Ma torniamo alle lettere di Gramsci, vittima del fascismo storico. Cominciai a leggerle in treno, e seguitai fino alla fine. Mi fecero una forte impressione. Da allora, ho riletto più volte questa testimonianza di dignità, che è stata anche un medicamento efficace durante qualche detenzione ospedaliera, come è stata una benefica compagnia nella recente reclusione pandemica. Ignoravo però che nello stesso periodo era in stampa da Einaudi una nuova edizione delle lettere, con dodici inediti gramsciani, e un denso apparato di note.
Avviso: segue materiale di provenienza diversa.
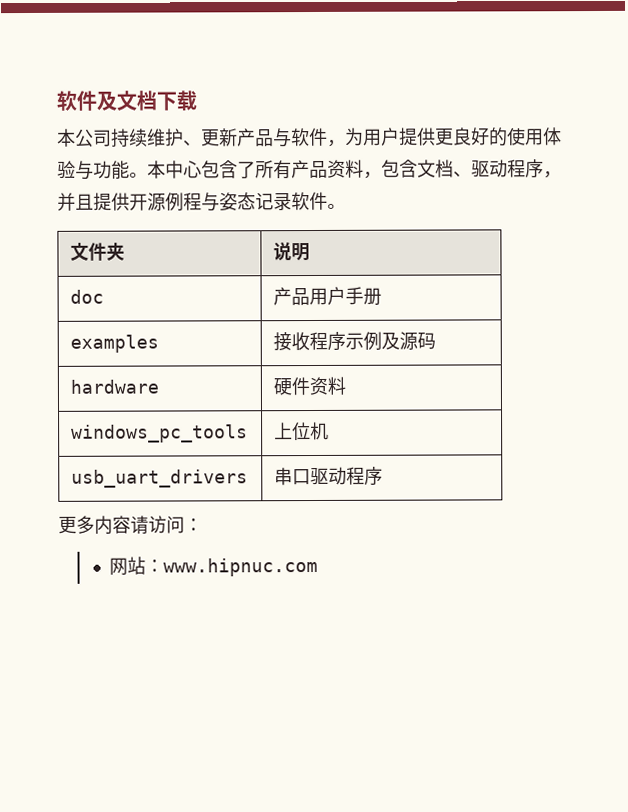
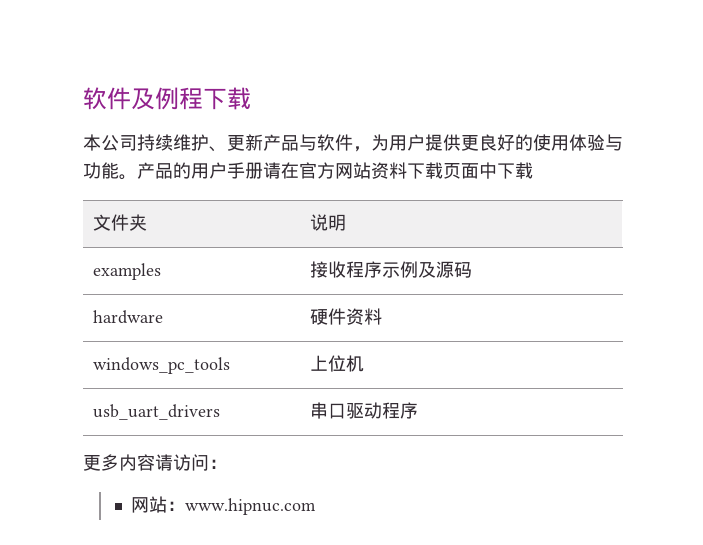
[116,90,157,111] 文档 -> [155,87,203,110] 例程
[147,159,562,180] [57,191,346,212] 本中心包含了所有产品资料，包含文档、驱动程序，并且提供开源例程与姿态记录软件。 -> [137,162,533,179] 产品的用户手册请在官方网站资料下载页面中下载
[70,289,105,304] [273,286,383,306] // doc | 产品用户手册 -> (346, 222) none

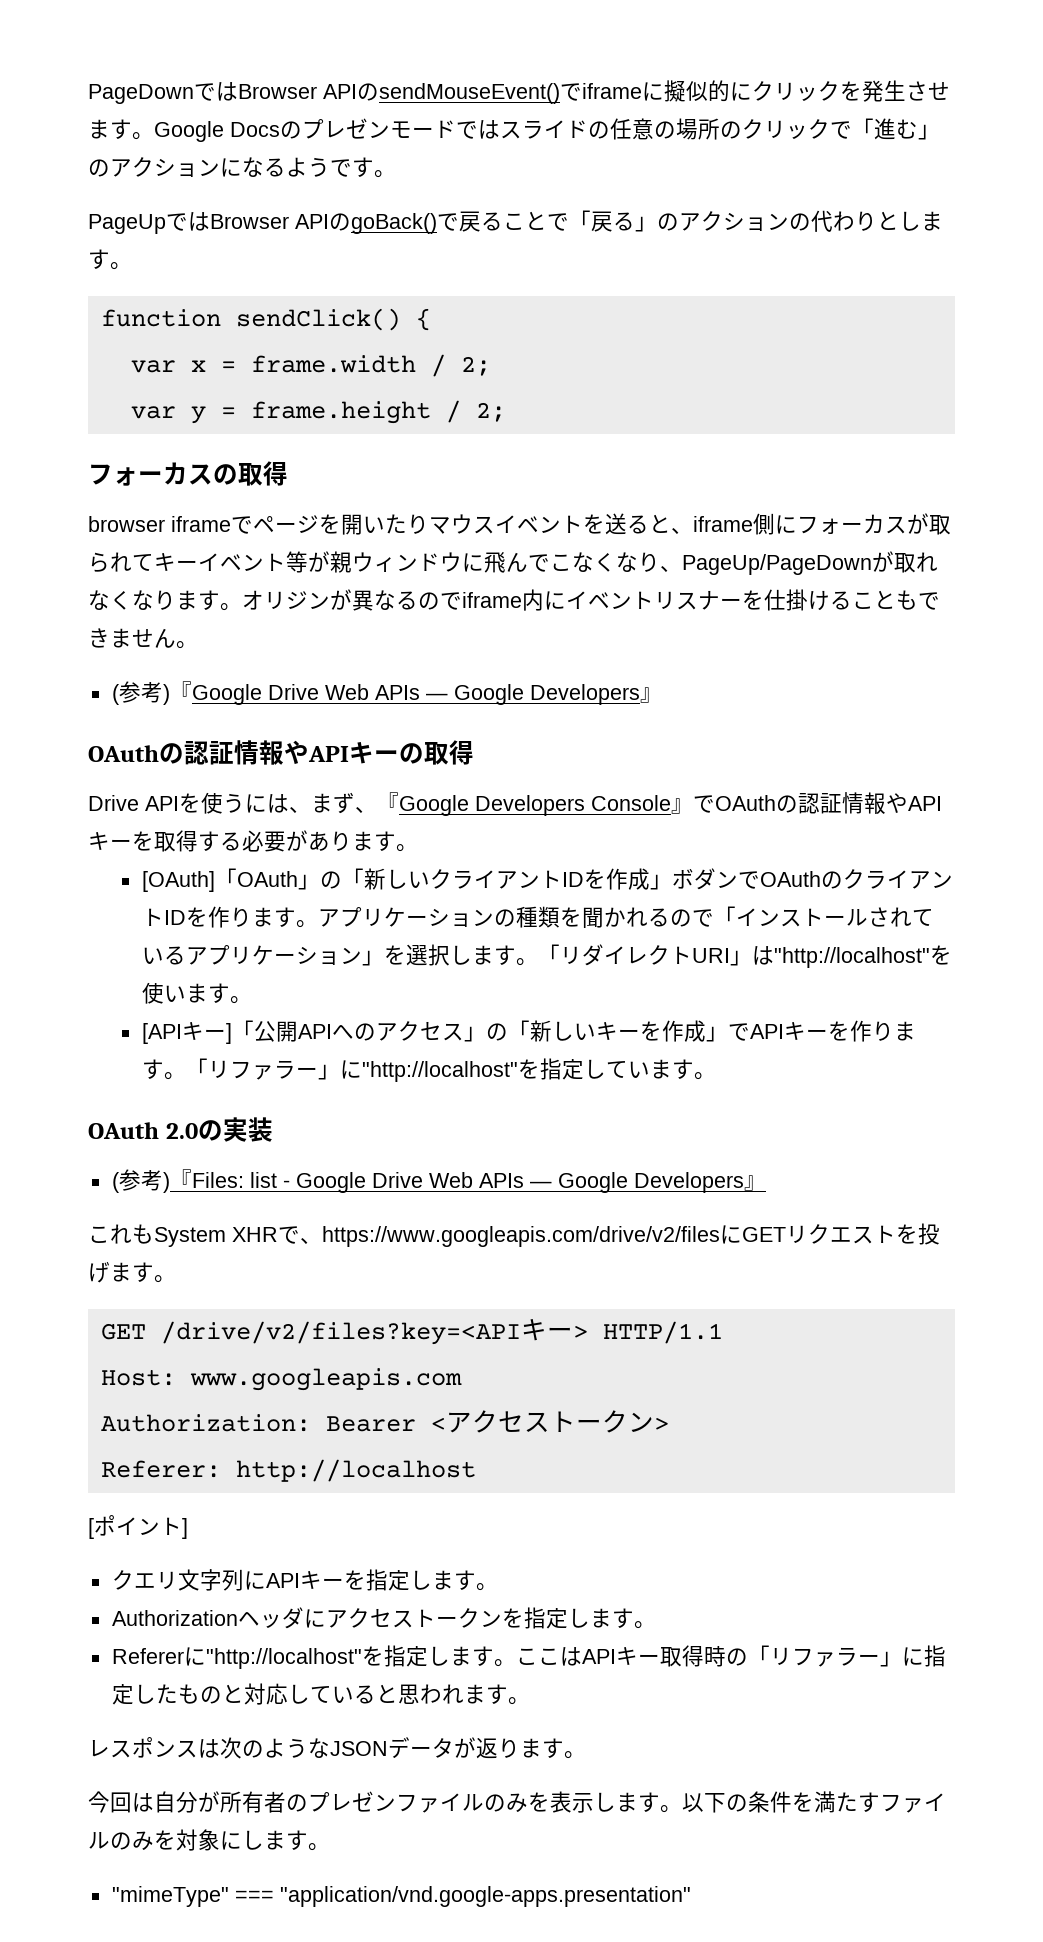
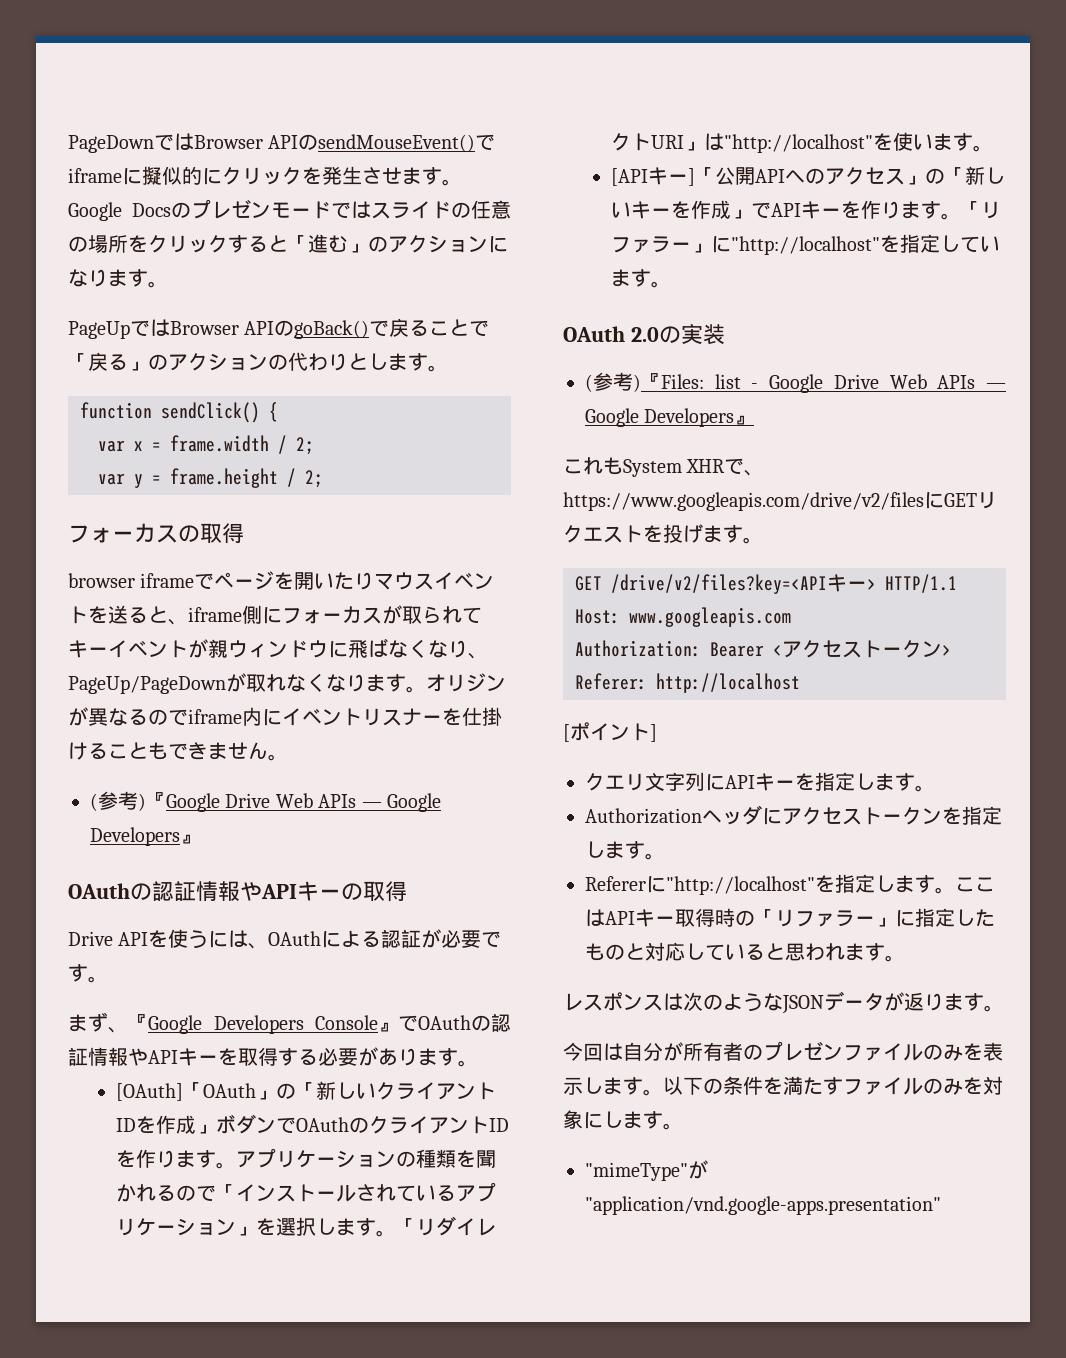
[720,119,852,139] のクリックで -> [128,235,288,253] をクリックすると
[264,157,352,177] るようで -> [88,269,128,287] りま
[286,551,308,573] 等 -> (188, 649) none
[506,552,572,572] んでこ -> [368,638,388,658] ば
(311, 809) none -> [268,929,502,948] [68,964,108,983] OAuthによる認証が必要です。 //
[234,1890,274,1902] === -> [688,1160,708,1179] が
La scelta di ripubblicare il libro nella collezione “I millenni”, ideata da Cesare Pavese nel 1947, è appropriata: infatti, l’epistolario è un vero «classico della letteratura», secondo la definizione del curatore Francesco Giasi, «da leggere pagina dopo pagina, come un’opera letteraria […] capace di raccontare una storia drammatica – con l’esito più tragico – come solo i capolavori della letteratura sanno fare».

Un classico, aggiungiamo, che si apprezza maggiormente per la qualità della scrittura, considerando che il prigioniero doveva «scrivere di botto, nel poco tempo in cui mi vengono lasciati il calamaio e la penna» (19 marzo 1927).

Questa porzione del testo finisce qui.